Between a Crook and a Hard Place

The first time I voted in a governmental election was during college, which, as it happens, was in New Orleans at Tulane University. In the national election of 1992, we of course had Bush père and Bill Clinton. On campus, (and I can only assume elsewhere), the major argument against Clinton was that he lacked character. Personally, I wasn’t the biggest fan of the elder Bush, but it was amazing to me — and I mean “jaw dropping” — that the mantra of Clinton supporters on campus essentially became “Character Doesn’t Matter!” I mean, come on… “character matters” is one of those self evident truths we hear about, isn’t it? How can you trust someone to lead you, to hold authority over you, if they lack character? Isn’t the very meaning of the word “character” essentially “can be trusted”?* I was surrounded by a large number of people who didn’t bat an eyelash voting for someone who, by their own admission, couldn’t be trusted, so long as he said he supported what they wanted. Character Didn’t Matter.

Puzzling though the national election was, I found the local elections far more interesting. On one side was a certain Edwin Edwards, otherwise known as “the Crook”. By “crook” I mean that the man was crookeder than <insert something really, really crooked here>. He was known for his bribe-taking and propensity for kickbacks and corruption of every type.* Nobody really wanted the man in office.

The other guy was David Duke. Now doesn’t the choice just seem obvious? Louisiana politics is worse than Chicago politics!

I didn’t know anybody who even considered voting for Duke, (and to be honest, Edwards did seem to be the lesser of the two evils). Until one day, I actually stumbled across someone who though Duke was the “lesser evil” and was voting for the man. “How can you vote for him?” I asked. This I had to hear.

“Well,” he said, “if Edwards is elected, he’s going to be just as corrupt as ever. If Duke is elected, he is going to be under such close scrutiny, all the time, that he won’t be able to get away with anything. Corruption is easy, but it’s harder to pass a racist law without people noticing.”

It was the first reasonable reason I had ever heard for supporting Duke. It almost had me. In retrospect, of course, the argument was self defeating. The only reason he would be so closely scrutinized was because he was reviled. For the same reason, of course, he wasn’t getting elected any time soon. Edwards won in a landslide.

The baffling thing to me was, how could a state not have anybody better than this running for governor? Everyone I knew hated both men, so how did they ever make the ticket? It seemed almost to the extent that if I had run, I could have beaten these Bozos. So they end up with the most corrupt Governor in the Union. (Edwards, by the way, is currently serving time in Federal Prison).

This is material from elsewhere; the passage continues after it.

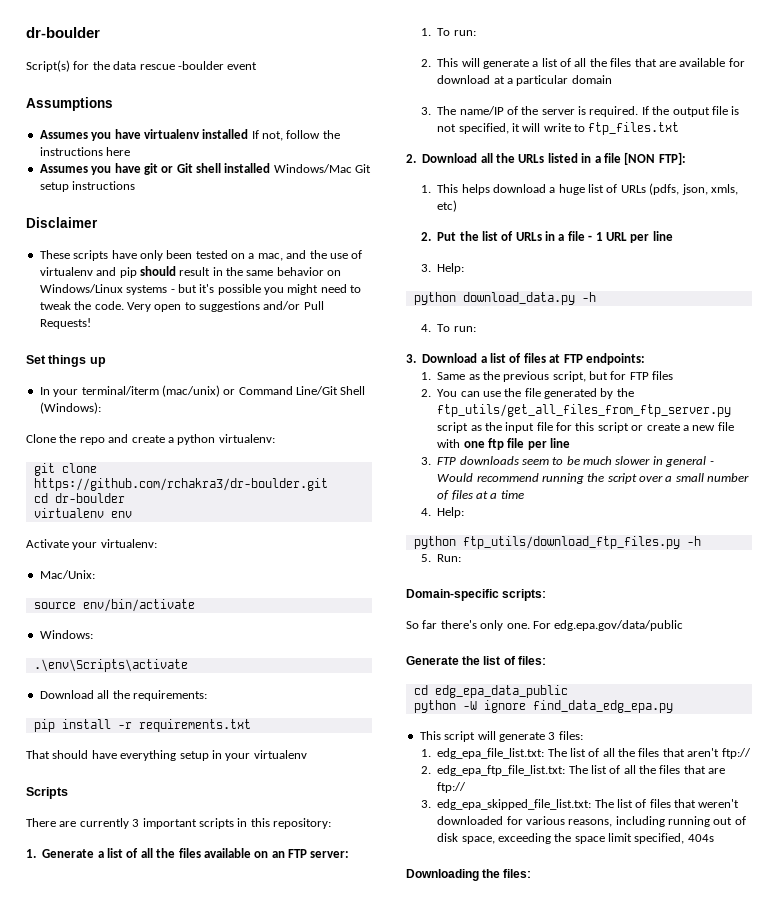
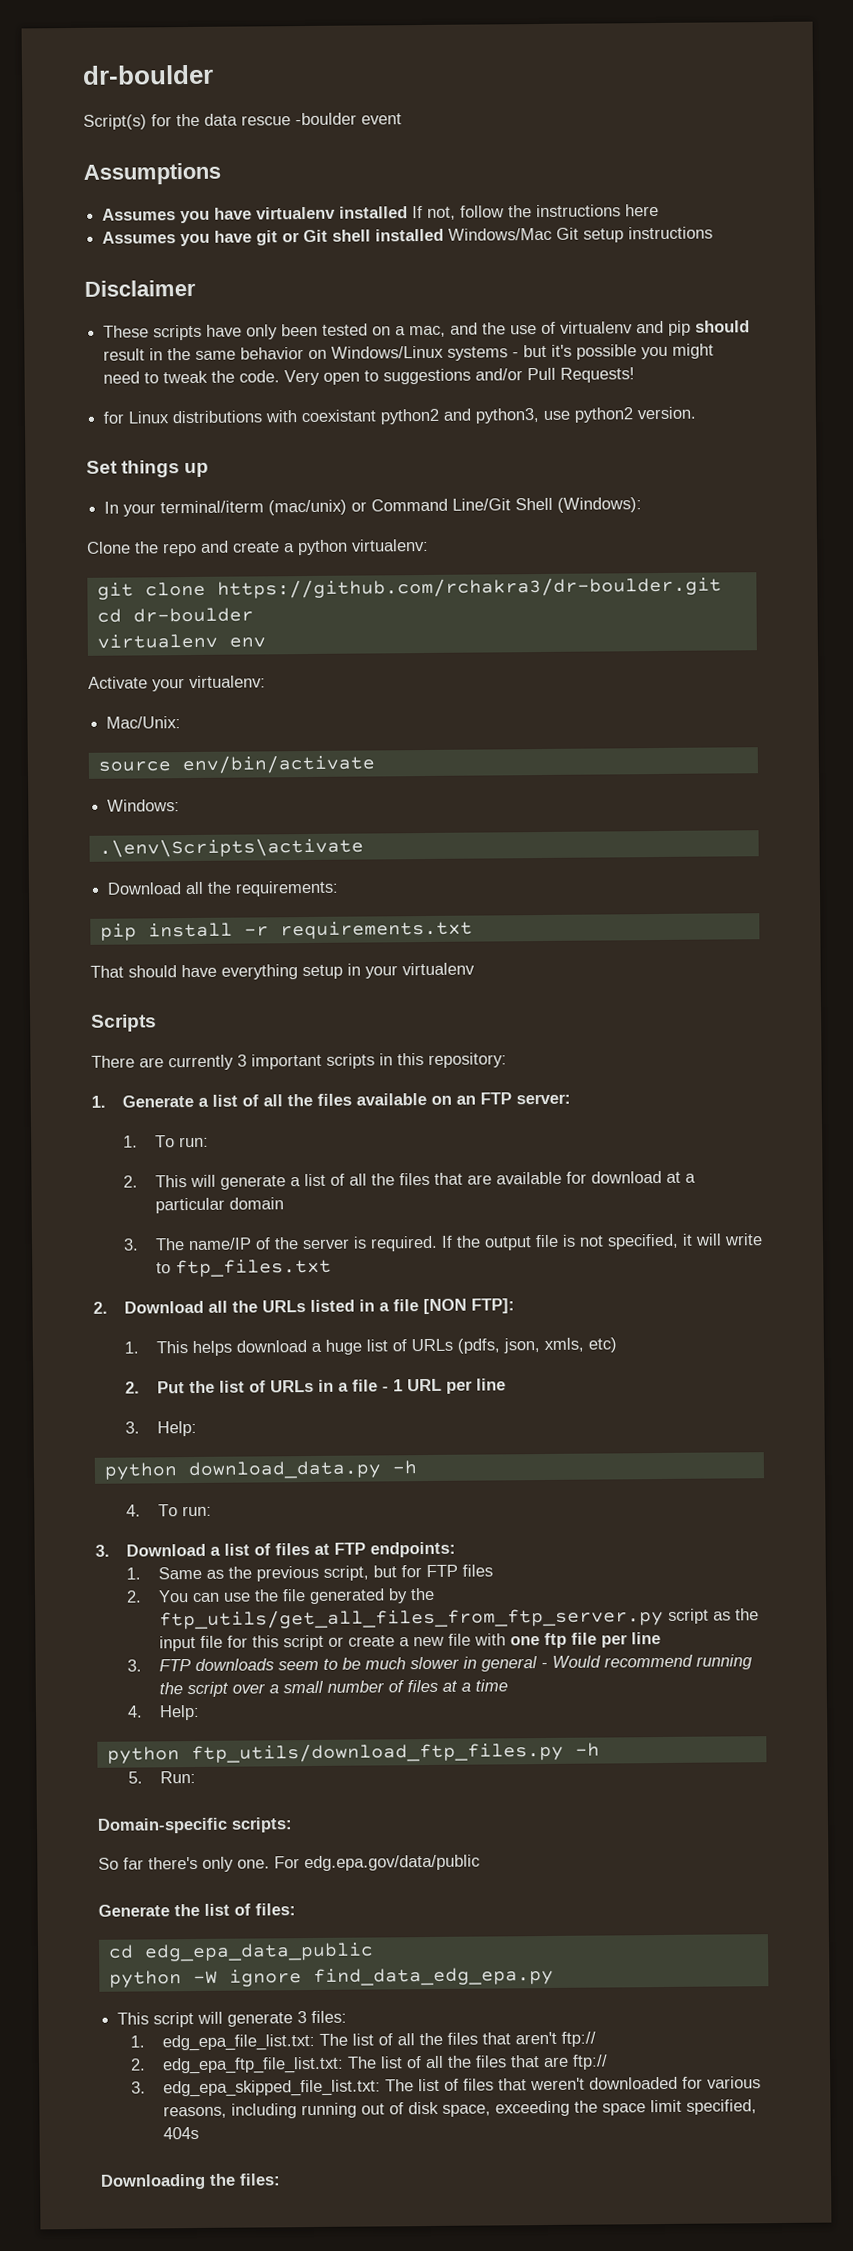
(91, 323) none -> [103,406,697,425] // for Linux distributions with coexistant python2 and python3, use python2 version.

I look at the news surrounding New Orleans recently, and some startling things are coming out of it. In a nutshell, it comes down to this:

  • Everybody knew that, sooner or later, New Orleans was going to be hit by a big hurricane (Cat 4 or 5).
  • Everybody knew that, as things stood, such a storm would be disasterous.*
  • The politicians in Louisiana and New Orleans didn’t do anything to avert the disaster that virtually everybody knew was coming.
  • New Orleans’ own emergency evacuation plan outlined the large poor (mostly black) population that would have to be actively assisted in evacuating.
    • This plan was almost entirely ignored when it all actually hit the fan.
    • The very people who were specified as requiring help evacuating were the ones who packed the Superdome and NOLA convention center because they were not evacuated.
  • Among other after-the-fact screw-ups, the Louisiana Dept. of Homeland Security (a state agency, not part of the Federal agency) blocked Red Cross trucks full of food and water who were trying to get to the Superdome in the first days after the storm. This was happening as Mayor Nagin was on national TV demanding to know where all the food and water was.

Somewhat less universally accepted, but no less true:

  • These necessary preparations were the responsibility of the Louisiana and New Orleans governments, not George Bush*

So I guess the point of all this is that when it all came down, New Orleans was woefully unprepared for a disaster they all knew were coming. That the city is underwater may have been unavoidable, but the level of human suffering was completely avoidable. The rampant corruption of the state and city politics had a lot to do with this, as the politicians were too interested in kickbacks to actually spend time making sure things would run smoothly (or, in fact, at all) during an emergency. The negligence here is absolutely criminal.

It’s no wonder that the Mayor and Governor are screaming and pointing fingers at FEMA and the President (and each other). They have a lot to answer for.

* A quick check at Dictionary.com gives us: “Moral or ethical strength”, which is close enough for scratch.

* I recently read in a Southerner’s blog that if you wanted to put in a Casino in New Orleans, all you had to do was go to Edwards’ house and lose $10,000 playing poker. “Best damned poker player who ever lived.” Sorry, I can’t find the link.

* Literally weeks before Katrina hit, I read an article that some scientists were positing it might only take a Cat 3 hurricane to breach the levees and flood the city.

* Especially as these preparation have been neglected for decades. It’s not as though everything was hunky-dory until seven years ago or something; the timing of the storm was a pure roll of the dice.